(Version difference data)
━━━━━━━━━━━━━━━━━━━━

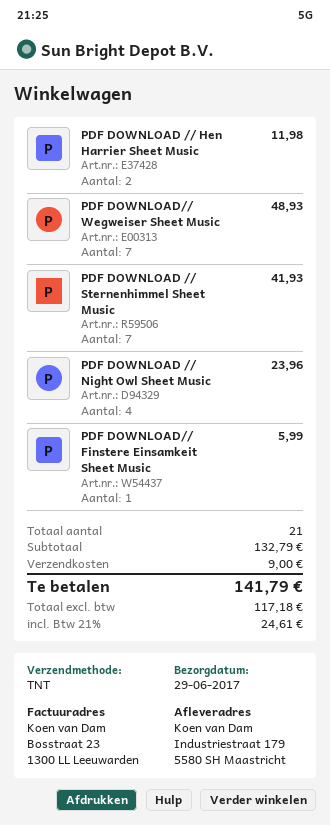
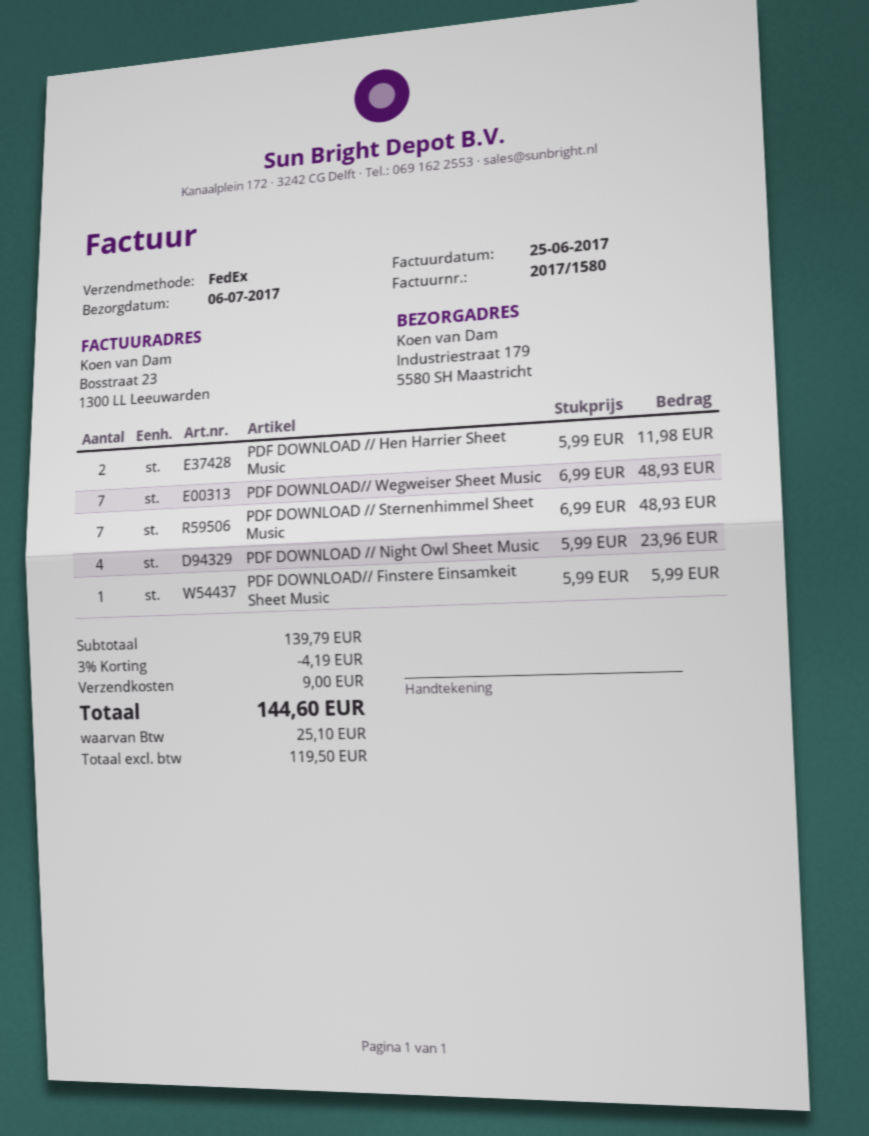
delivery date: 2017-06-29 -> 2017-07-06
shipping method: TNT -> FedEx
PDF DOWNLOAD // Sternenhimmel Sheet Music: 7 for 41.93 -> 7 for 48.93
subtotal: 132.79 -> 139.79
discount: none -> 3% = 4.19
net: 117.18 -> 119.50
tax: 24.61 -> 25.10
total: 141.79 -> 144.60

━━━━━━━━━━━━━━━━━━━━

## [Aim of the exercise]
Set down exactly the line with "discount: none -> 3% = 4.19" and each line after it up to the end of the records, adding nothing.

## [Reply to the exercise]
discount: none -> 3% = 4.19
net: 117.18 -> 119.50
tax: 24.61 -> 25.10
total: 141.79 -> 144.60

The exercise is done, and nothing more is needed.